• [TASK ITEM]: All lines from the one containing "text: there ->" through the end of the material below are to be printed exactly, both ends included, minus pictures.
[[ STORED DATA open ]]
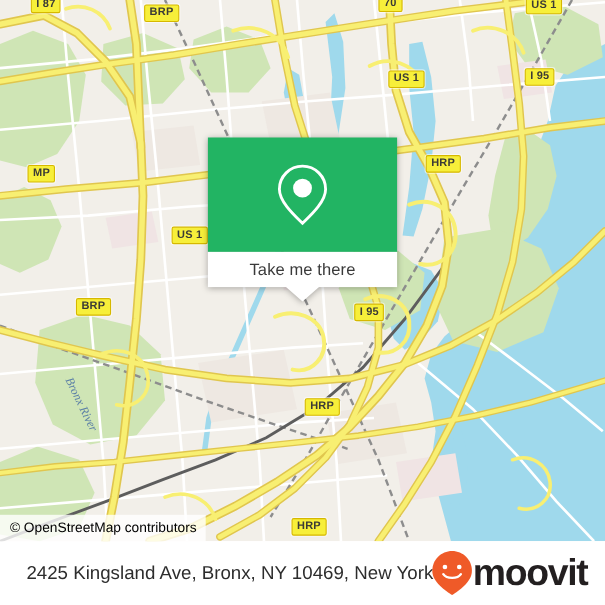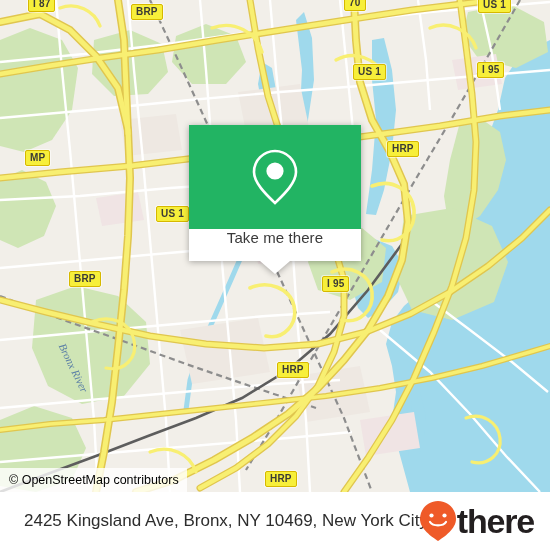"Take me there" #popup-bottom { align-items: none -> center }
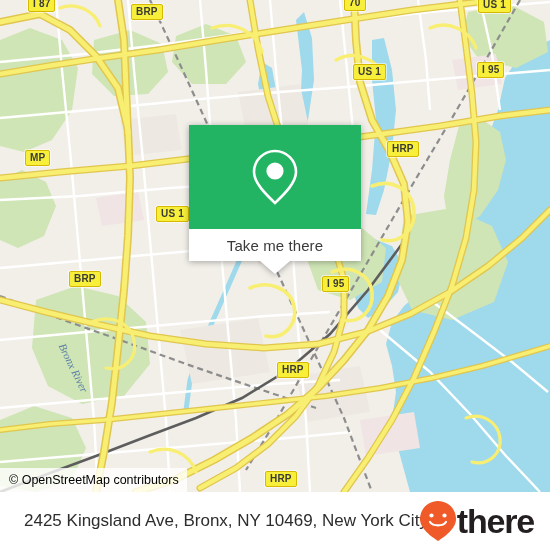"there" span { text: there -> moovit }
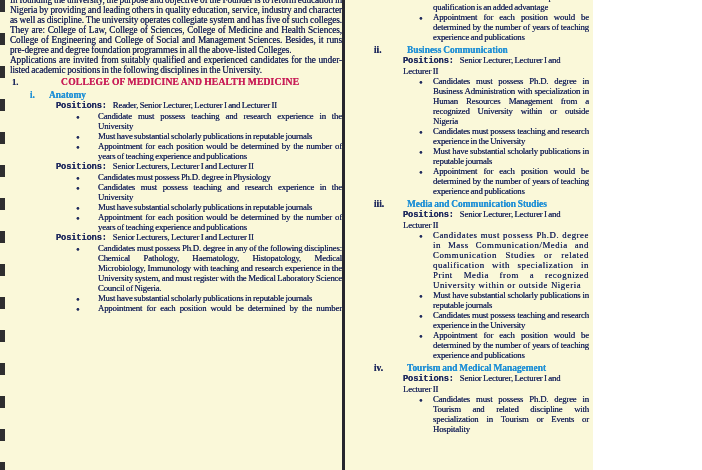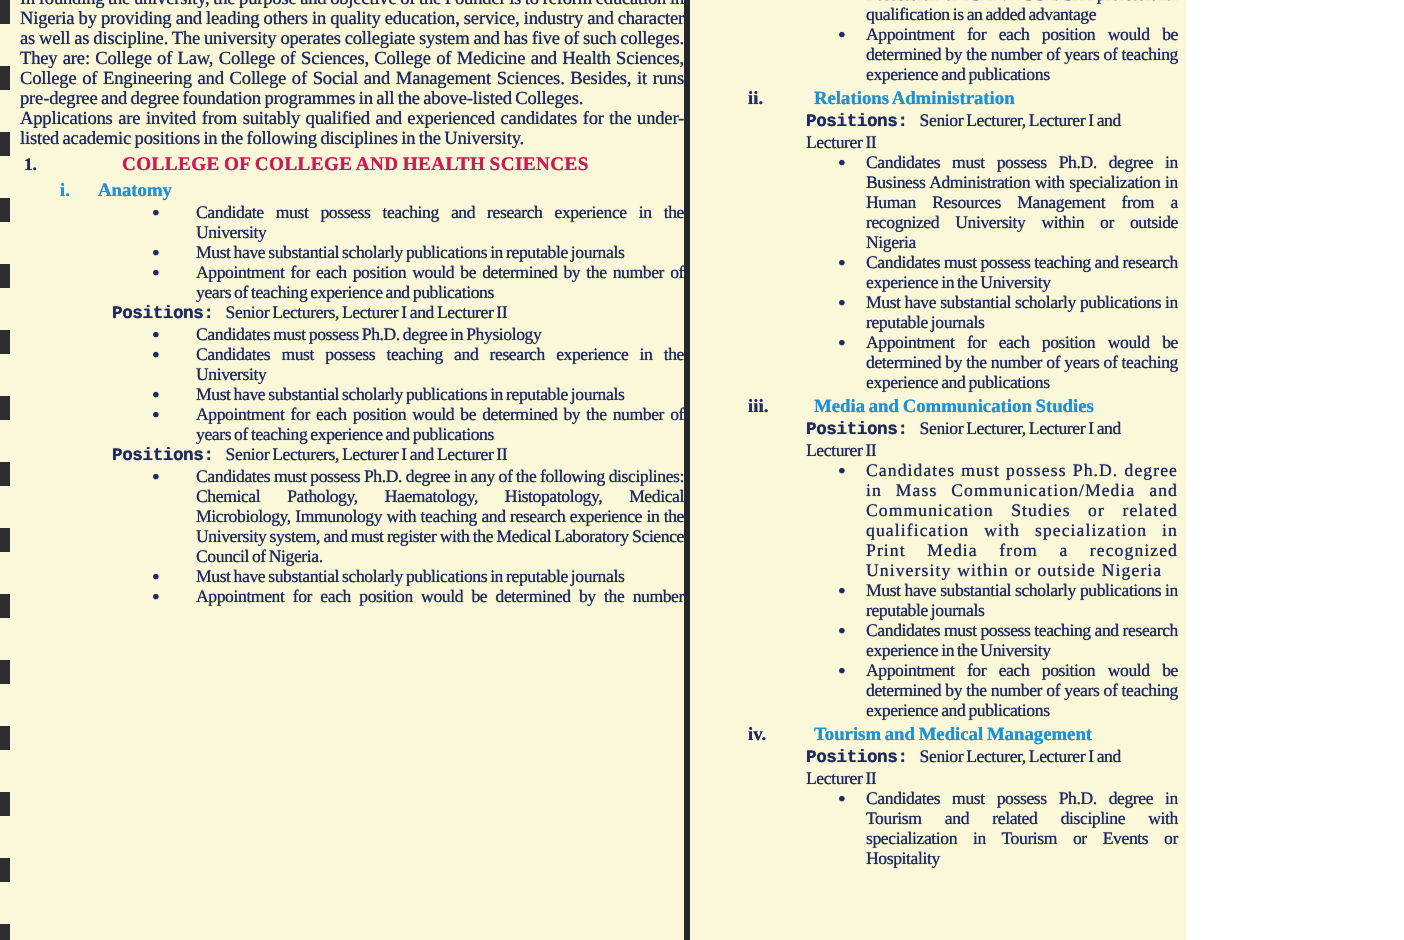"Relations Administration" span.sub-title { text: Relations Administration -> Business Communication }
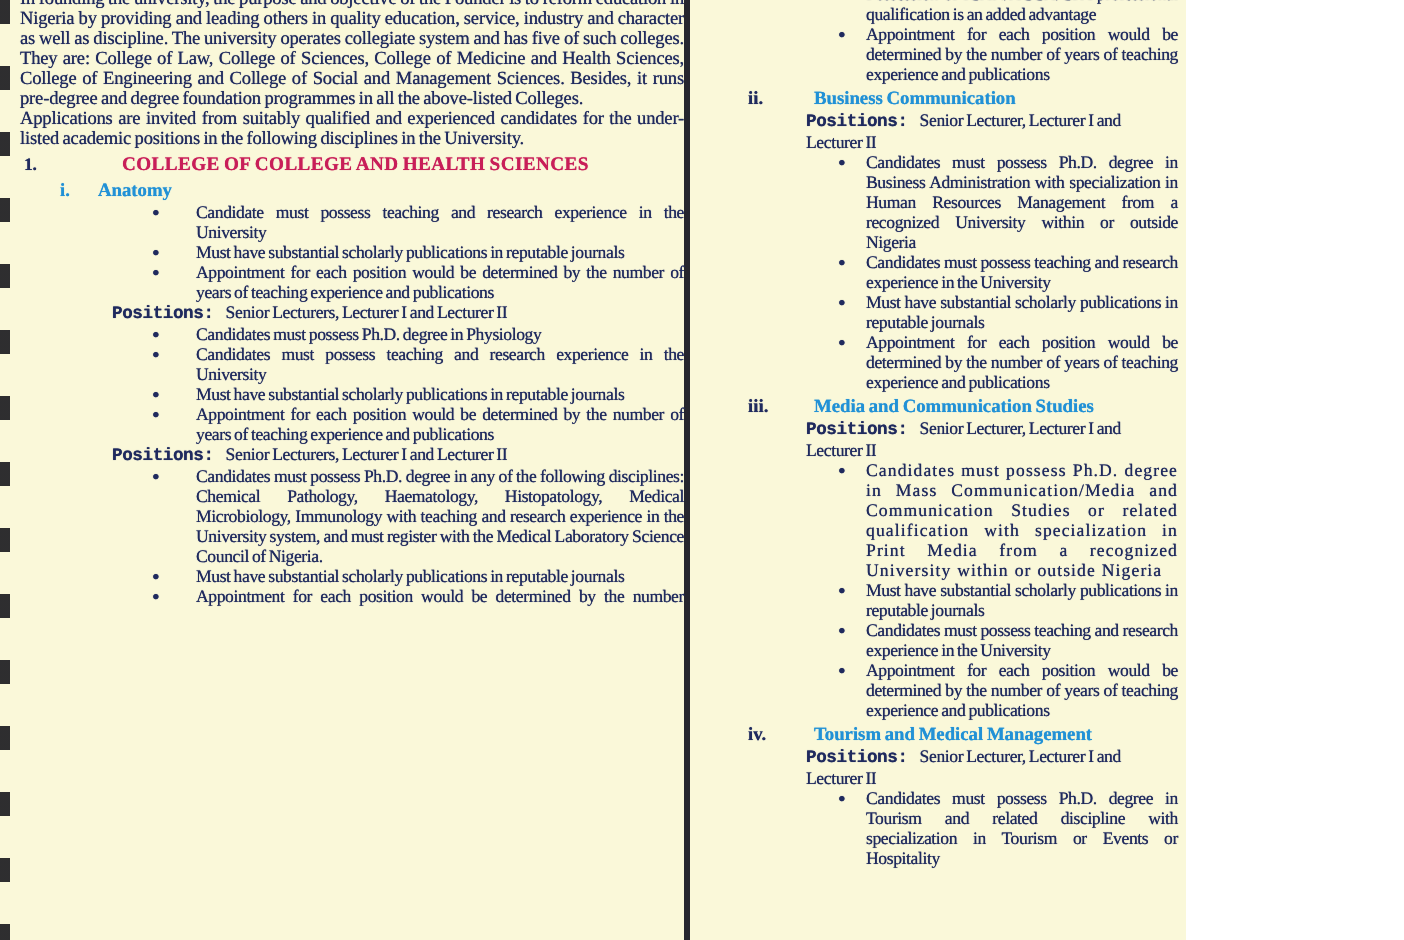"COLLEGE OF COLLEGE AND HEALTH" span.college-title { text: COLLEGE AND HEALTH SCIENCES -> MEDICINE AND HEALTH MEDICINE }
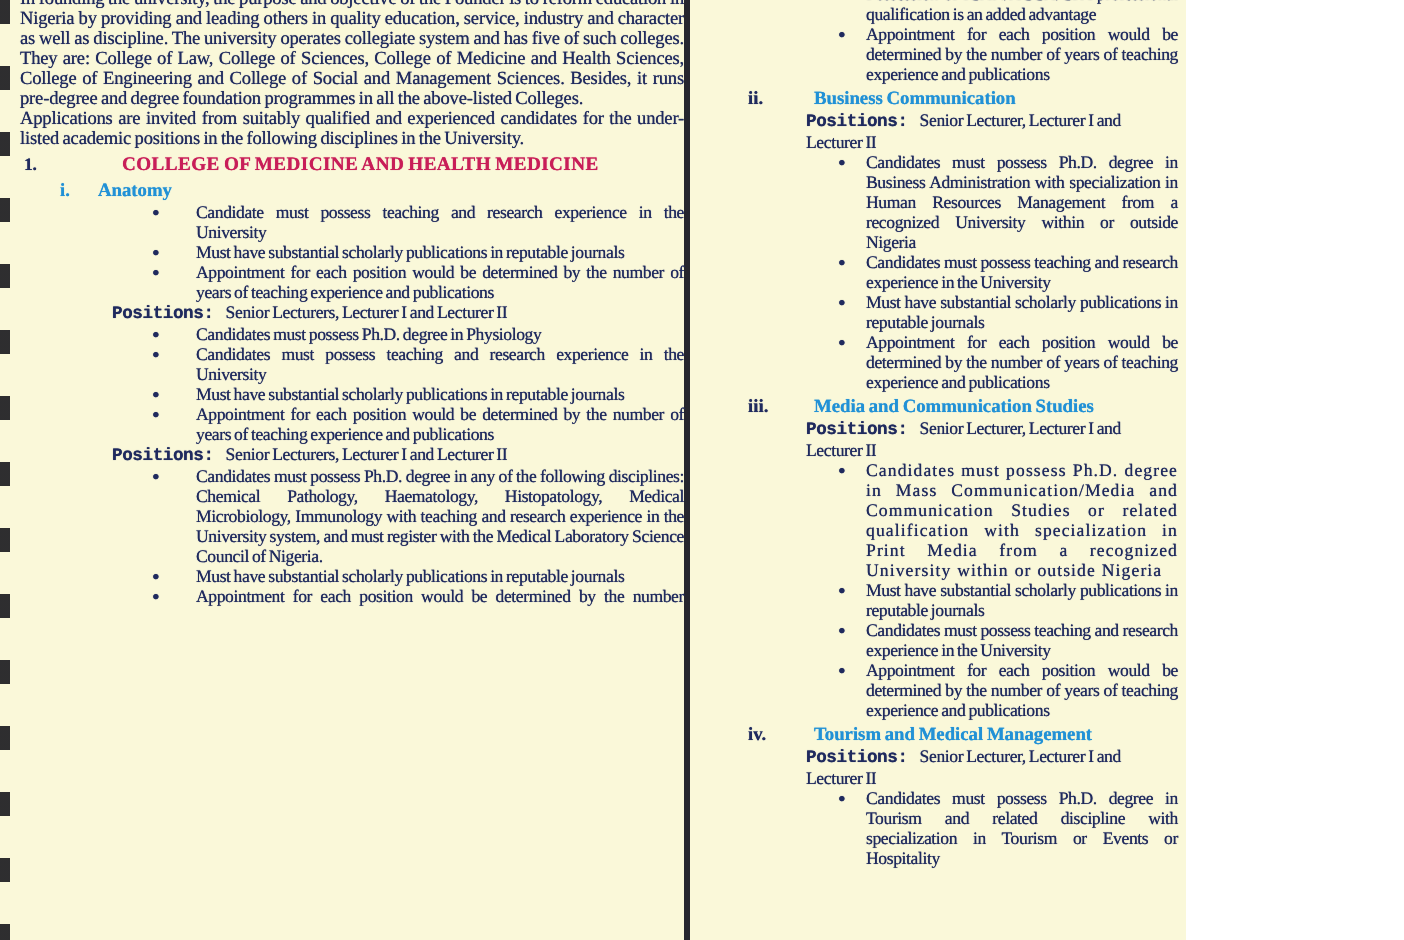"Positions: Reader, Senior Lecturer," p.positions { html: none -> <p> <span>Positions:</span><span>Reader, Senior Lecturer, Lecturer I and Lecturer II</span> </p> }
[[ STORED DATA closed ]]
• [YOUR RESPONSE]:
"there" span { text: there -> moovit }
"Relations Administration" span.sub-title { text: Relations Administration -> Business Communication }
"COLLEGE OF COLLEGE AND HEALTH" span.college-title { text: COLLEGE AND HEALTH SCIENCES -> MEDICINE AND HEALTH MEDICINE }
"Positions: Reader, Senior Lecturer," p.positions { html: none -> <p> <span>Positions:</span><span>Reader, Senior Lecturer, Lecturer I and Lecturer II</span> </p> }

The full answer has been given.